C. MOSFET can work in both forward and reverse gate-source voltages.
D. all of the above

Answer 268

D. all of the above

Question 269

Calculate the transconductance of a p-channel MOSFET enhancement type if the gate-source voltage VGS = -8 V, threshold voltage VT = -4 and a constant k = 0.3 mA/V2.

A. 1.2 mS
B. 2.4 mS
C. 3.6 mS
D. 7.2 mS

Answer 269

B. 2.4 mS

Question 270

One drawback of JFET devices is the strong dependence of the devices’ parameters on the channel geometry. Which parameter is an example of this?

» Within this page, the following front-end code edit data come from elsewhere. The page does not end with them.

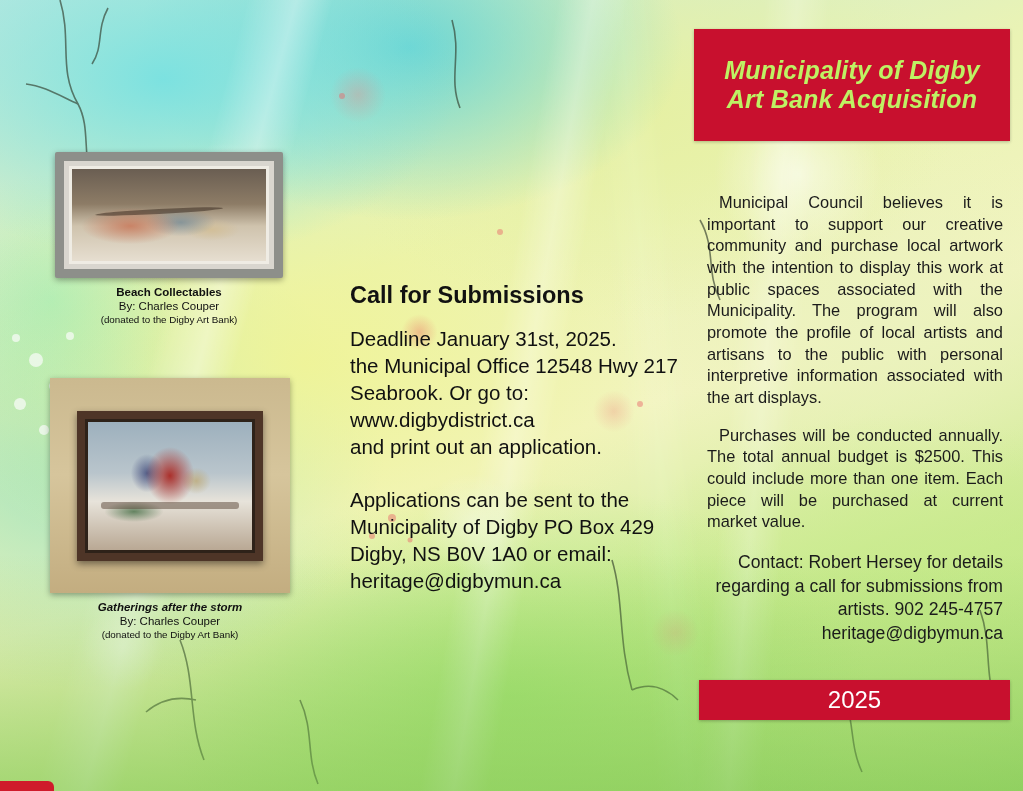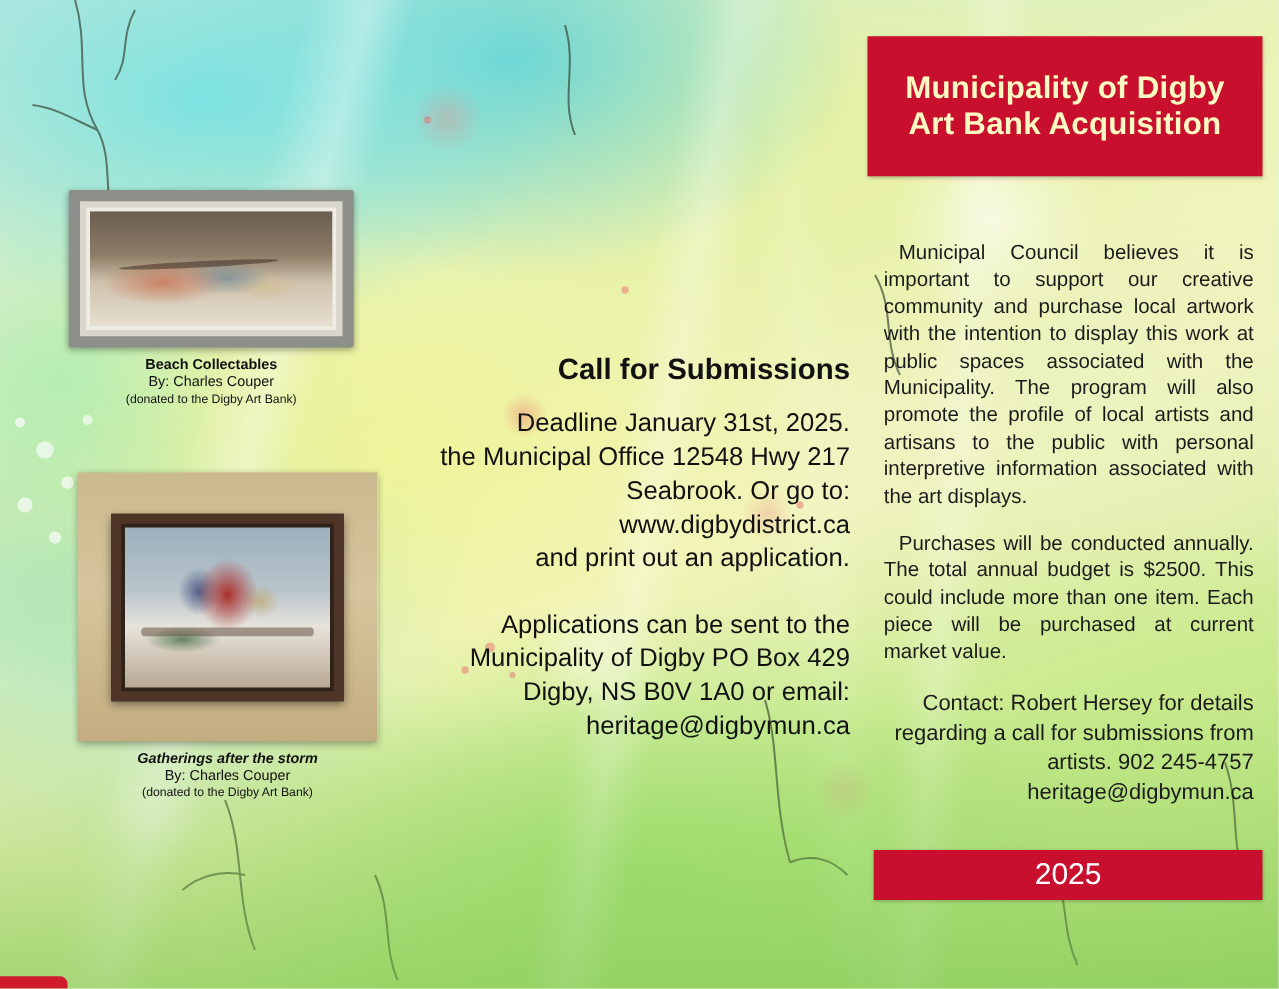--- a/index.html
+++ b/index.html
@@ -87,9 +87,10 @@
     flex-direction: column;
     align-items: center;
     justify-content: center;
-    color: #fef9c3;
+    color: #bef264;
     text-align: center;
     box-shadow: 0 1px 3px rgba(0,0,0,0.25);
+    font-style: italic;
   }
   .header-banner .line {
     font-size: 25px;

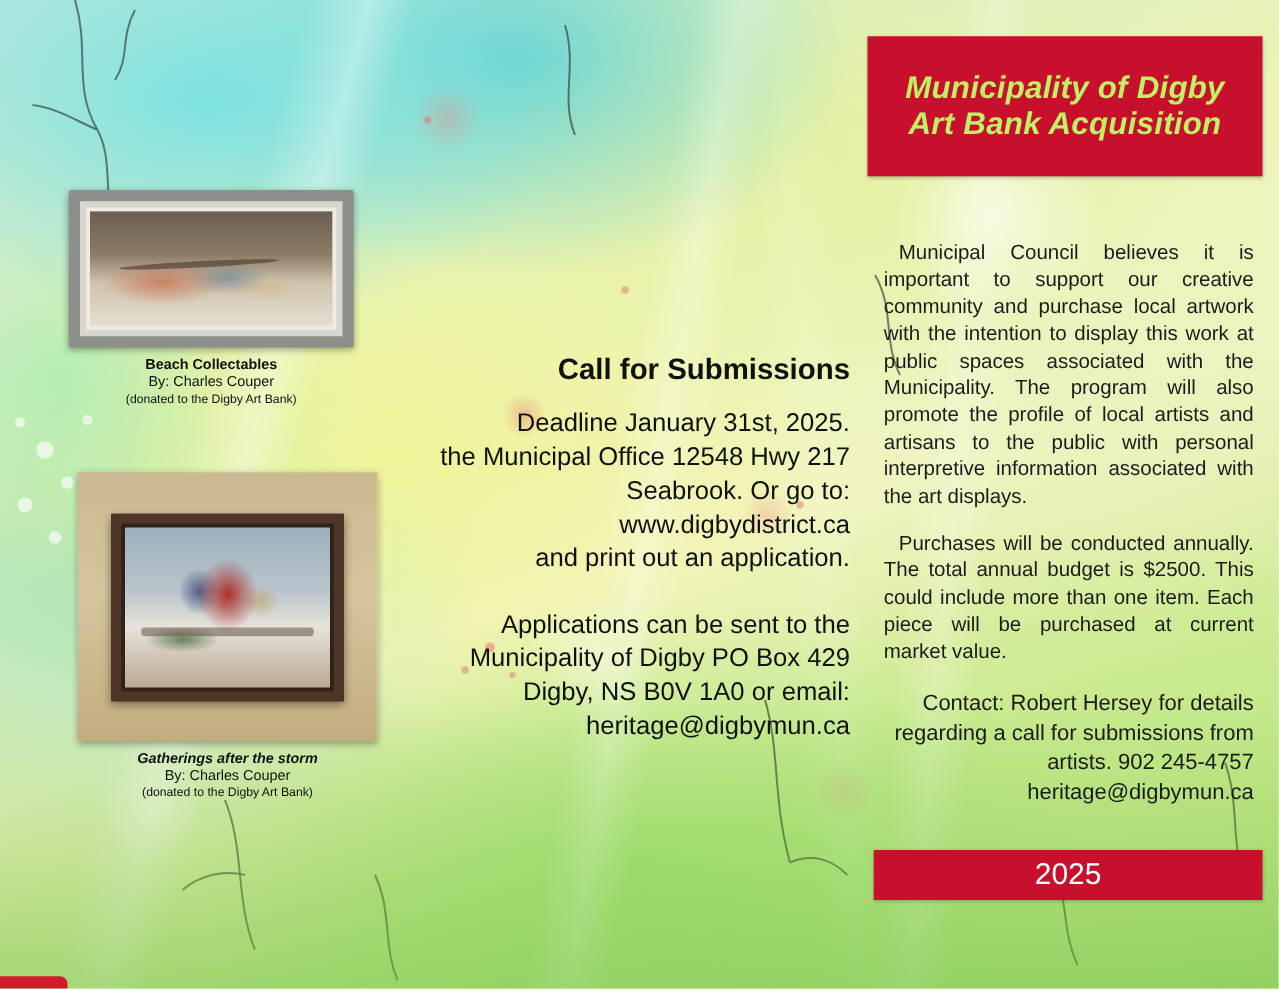--- a/index.html
+++ b/index.html
@@ -133,7 +133,7 @@
     left: 350px;
     top: 282px;
     width: 330px;
-    text-align: right;
+    text-align: left;
     color: #111111;
   }
   .center-title {

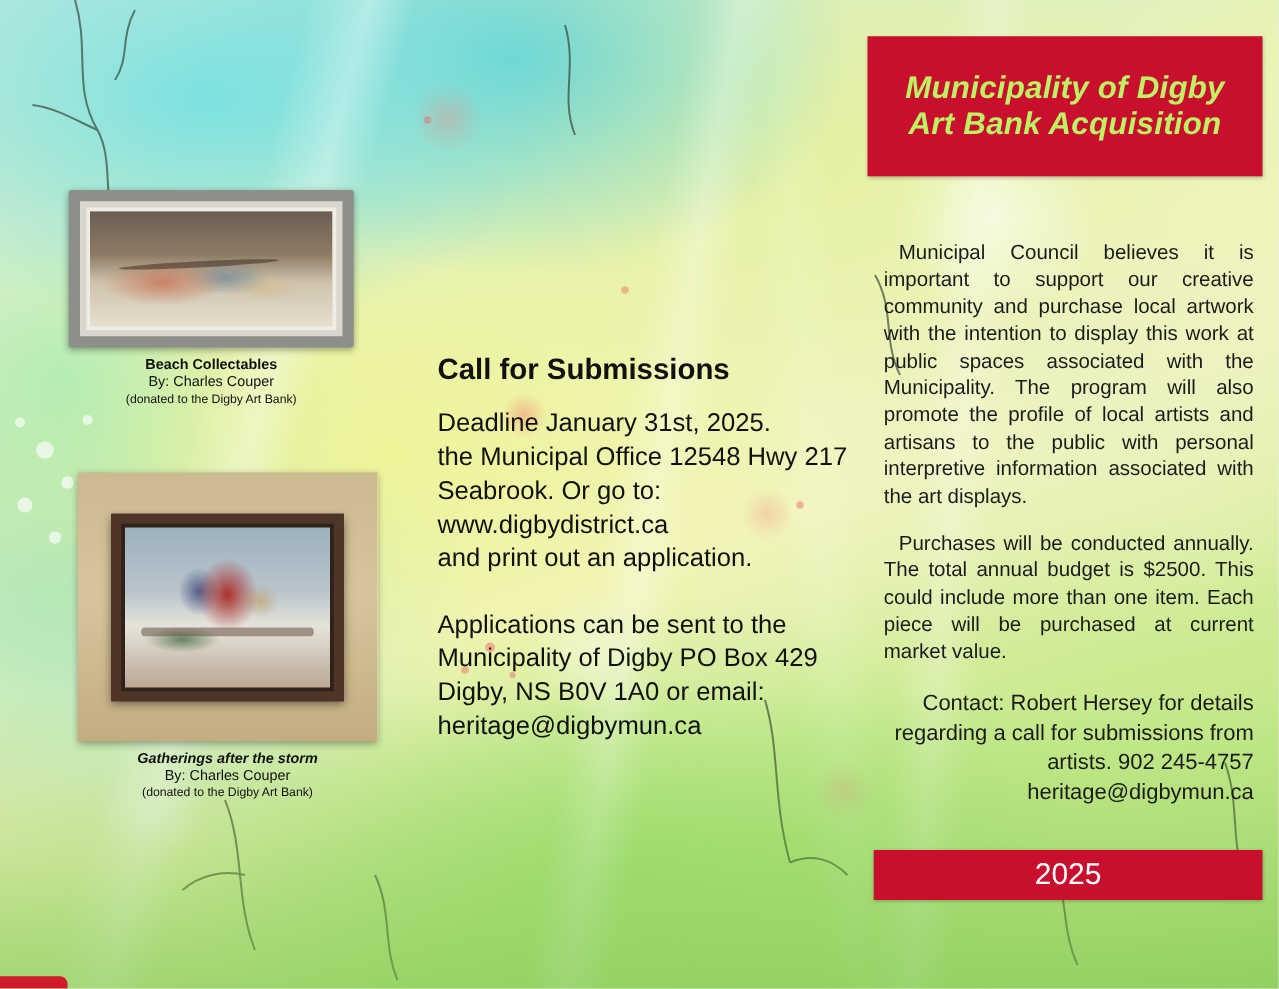--- a/index.html
+++ b/index.html
@@ -217,7 +217,7 @@
   
   .art2-wrap {
     position: absolute;
-    left: 62px;
+    left: 50px;
     top: 378px;
     width: 240px;
     text-align: center;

A. drain saturation current (IDSS)
B. pinch-off voltage (VP)
C. transconductance (gm)
D. all of the above

Answer 270

D. all of the above

Question 271

JFET cutoff frequency is dependent on channel length by a factor of

A. 1/L
B. 1/L2
C. 1/L3
D. 1/L4

Answer 271

B. 1/L2

Question 272

Which FET operates as close as BJT in terms of switching?

A. JFET
B. MOSFET depletion type
C. MOSFET enhancement type
D. IGFET

Answer 272

C. MOSFET enhancement type

Question 273

Generally, MOSFET has low power handling capability than BJT. To increase MOSFET power, the channel should be made

A. narrow and long
B. narrow and short
C. wide and long
D. wide and short

Answer 273

D. wide and short

Question 274

Which FET has a wide and short effective channel?

A. JFET
B. MOSFET
C. IGFET
D. V-MOSFET

Answer 274

D. V-MOSFET

Question 275

A type of FET wherein the channel is formed in the vertical direction rather than horizontal

A. JFET
B. MOSFET
C. IGFET
D. V-MOSFET

Answer 275

D. V-MOSFET

Question 276

Advantage or advantages of V-MOS over BJT

A. No stored charge and therefore faster in switching action.
B. A negative temperature dependence of output current which eliminates thermal runaway.
C. High input impedance and therefore high current gain.
D. all of the above

Answer 276

D. all of the above

Question 277

In general, which of the transistors is particularly more useful in integrated-circuit (IC) chips?

A. BJTs
B. FETs
C. UJTs
D. all of the above

Answer 277

B. FETs

Question 278

A monolithic semiconductor-amplifying device in which a high-impedance GATE electrode controls the flow of current carriers through a thin bar of semiconductor called the CHANNEL. Ohmic connections made to the ends of the channel constitute SOURCE and DRAIN electrodes.

A. BJT
B. UJT
C. FET
D. UPT

Answer 278

C. FET

Question 279

A junction field effect transistor has a drain saturation current of 10 mA and a pinch-off voltage of -4 V. Calculate the maximum transconductance.

A. 2.5 mS
B. 5.0 mS
C. 25.0 mS
D. 50.0 mS

Answer 279

B. 5.0 mS

Question 280

In semiconductor application, which of the following statement is not true?

A. An ohmmeter test across the base-collector terminal of a transistor should show low resistance in one polarity and high resistance in the opposite polarity.
B. A triac is a bidirectional device.
C. An ohmmeter test across a diode shows low resistance in one polarity and high resistance in the opposite polarity.
D. An ohmmeter test across the base-collector of a transistor should show low resistance for both polarities.

Answer 280

D. An ohmmeter test across the base-collector of a transistor should show low resistance for both polarities.